The Tribunal considers that on his own evidence, Iraq was dangerous for many years. It considers that his claimed circumstances had meant that he, and those around him, were at risk for years. If the circumstances including his profile were as claimed and he was being specifically targeted for assassination at that time, it is reasonable to expect that he would have also at least considered obtaining passports for his family while obtaining his own. The Tribunal considers that his evidence undermines his claims.
Fourthly, the Tribunal put to the applicant that in his initial protection visa application he claimed that the Shia militia who had targeted him and put his name on a list, were connected politically with the government and the police; if this was the case, it did not make sense for him to return which would involve contact with the authorities. In response, the applicant said they are not connected to such a high degree; the Tribunal noted, however, that this was inconsistent with his protection visa claims that such connections meant that he would not be safe anywhere in Iraq. In response the applicant said that these militias are horrible, and they were scary and they have authority and it is terrifying to leave the house. The Tribunal considers that the applicant’s sworn statutory declaration in support of his protection visa claims of the specificity of his targeting, and that he would not be safe anywhere in Iraq, is inconsistent with his return to Iraq just over one year after swearing that declaration to be true. The Tribunal considers that this undermines his claim that he was a specific target of the militia when he left Iraq.
Fifthly, the Tribunal considered that the applicant’s explanation as to why he stayed in Iraq after obtaining the passports during the first visit was also inconsistent with his claimed profile. In this regard, the passports were issued on [a date in] 2013, yet the applicant only returned to Australia [in] January 2014. The Tribunal put to him that he remained in Iraq, a place of grave danger to himself, for two months after the passports were issued. The applicant said that he was obtaining his qualification document which was issued [in] January 2014. The Tribunal said that it was difficult to understand why he would risk his life in Iraq for a further two months to obtain his degree. The applicant responded that his qualification was very important for his wife and himself. The applicant said, however, that he has not used his degree. While the Tribunal accepts that he obtained his graduation certificate [in] January 2014 for a [specified degree], the Tribunal is not satisfied that this was a reason to prolong his stay in Iraq if his profile was as claimed. In this regard the applicant told the Tribunal that when he translated his credentials once back in Australia, he was told that he would have to start all over again. He went to [a college] and then [another college] and then to [named university], where he was told that he would have to study a further two to four years. The Tribunal put to him that the document appears to have been of no assistance to him and he agreed. The Tribunal put to him that it did not make sense that he would not find this out before he went to Iraq. He responded that he thought it would help him. The Tribunal is not satisfied that the applicant would not make enquires first about the relevance of his degree in Australia (considering his claim that it is so important) before risking his life by staying in Iraq for a further two months after he obtained the passports for his family members. The Tribunal considers that this undermines his claimed profile.

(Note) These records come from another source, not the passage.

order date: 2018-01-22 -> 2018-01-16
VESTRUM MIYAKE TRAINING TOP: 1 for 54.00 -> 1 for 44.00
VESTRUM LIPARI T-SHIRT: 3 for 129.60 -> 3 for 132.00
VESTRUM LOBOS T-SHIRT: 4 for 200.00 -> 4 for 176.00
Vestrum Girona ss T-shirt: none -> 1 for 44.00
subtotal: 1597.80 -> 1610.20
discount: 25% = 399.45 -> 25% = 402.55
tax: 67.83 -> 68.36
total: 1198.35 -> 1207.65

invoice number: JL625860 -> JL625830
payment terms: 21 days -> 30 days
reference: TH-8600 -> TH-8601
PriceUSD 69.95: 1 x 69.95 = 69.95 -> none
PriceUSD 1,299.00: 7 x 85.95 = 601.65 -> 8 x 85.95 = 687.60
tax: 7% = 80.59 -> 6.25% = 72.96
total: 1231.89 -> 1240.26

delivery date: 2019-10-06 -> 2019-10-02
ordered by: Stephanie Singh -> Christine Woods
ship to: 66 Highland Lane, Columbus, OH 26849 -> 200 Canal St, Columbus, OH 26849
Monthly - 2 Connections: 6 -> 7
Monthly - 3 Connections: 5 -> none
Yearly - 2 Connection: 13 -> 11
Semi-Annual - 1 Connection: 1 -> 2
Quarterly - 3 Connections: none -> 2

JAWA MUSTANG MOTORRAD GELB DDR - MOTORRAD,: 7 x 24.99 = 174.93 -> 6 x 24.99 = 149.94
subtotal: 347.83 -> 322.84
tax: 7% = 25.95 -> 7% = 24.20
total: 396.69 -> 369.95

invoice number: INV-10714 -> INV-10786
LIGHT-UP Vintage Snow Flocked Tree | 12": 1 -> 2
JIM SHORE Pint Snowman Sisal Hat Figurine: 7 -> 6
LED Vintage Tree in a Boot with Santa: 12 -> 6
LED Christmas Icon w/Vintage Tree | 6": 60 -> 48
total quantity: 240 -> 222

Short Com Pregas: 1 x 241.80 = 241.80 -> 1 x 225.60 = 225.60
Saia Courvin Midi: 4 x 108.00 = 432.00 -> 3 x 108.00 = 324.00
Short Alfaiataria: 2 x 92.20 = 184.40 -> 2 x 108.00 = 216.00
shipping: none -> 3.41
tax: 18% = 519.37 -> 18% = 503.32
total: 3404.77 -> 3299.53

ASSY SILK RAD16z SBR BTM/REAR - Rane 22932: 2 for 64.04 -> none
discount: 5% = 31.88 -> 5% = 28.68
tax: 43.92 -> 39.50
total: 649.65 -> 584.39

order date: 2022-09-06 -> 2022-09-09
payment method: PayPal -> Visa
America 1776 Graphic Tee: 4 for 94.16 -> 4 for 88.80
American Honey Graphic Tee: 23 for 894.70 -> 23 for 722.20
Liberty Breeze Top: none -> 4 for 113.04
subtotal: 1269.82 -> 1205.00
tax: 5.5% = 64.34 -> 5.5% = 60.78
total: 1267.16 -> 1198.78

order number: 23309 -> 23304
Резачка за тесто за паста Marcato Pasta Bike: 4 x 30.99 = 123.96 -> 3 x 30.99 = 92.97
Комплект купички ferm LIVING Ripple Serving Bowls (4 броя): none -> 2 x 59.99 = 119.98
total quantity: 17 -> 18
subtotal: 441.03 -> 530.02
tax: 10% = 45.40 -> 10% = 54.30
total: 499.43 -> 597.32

Sixthly, the applicant told the Tribunal that he made the decision about one week prior to travelling to Iraq on the first occasion (October 2013) that he would go. Before that he had been asking about the situation and he had been told it was too dangerous and he should not go back. The Tribunal put to the applicant that given the country information at that time, it was difficult to understand that he decided to return in October 2013. The Tribunal noted in this regard that the DFAT report of 29 November 2013 stated that there had been execution-style killings of over 100 young, mainly Sunni males during the second half of 2013. DFAT assessed as credible open source reports of such targeted assassinations at the hands of Shia armed opposition groups. The killings reflect previous patterns of behaviour by Shia armed opposition groups whereby letters warning Sunni residents to leave or be killed were distributed prior to the kidnaps and murders. In addition, September 2013 saw mass casualties at several Sunni mosques, including in Samarra on 13 September and Baghdad on 20 September[4].
[4] DFAT report 2013, paragraph 3.24.
The Tribunal put to the applicant that given he had previously experienced receipt of such a letter and kidnapping, the circumstances in the country at that time indicate that it would have been too dangerous for a person with his claimed profile (a specific target of the Shia militia) to return. In response, the applicant said that he couldn’t remain anymore without his children and family and he wanted to take them out of the danger. The Tribunal put to him that this was difficult to accept given that he left them there after three months. He responded that he left in order to improve his situation because they were safer if he was not there. The Tribunal does not consider the applicant’s explanations to be persuasive. It considers that he would not have been told prior to October 2013 not to go to Iraq, and then told it was safe to go to Iraq, in the middle of ongoing targeted assassinations of Sunnis by Shia militias, if he was already a specific target of Shia militias. The Tribunal considers that this undermines his claimed profile.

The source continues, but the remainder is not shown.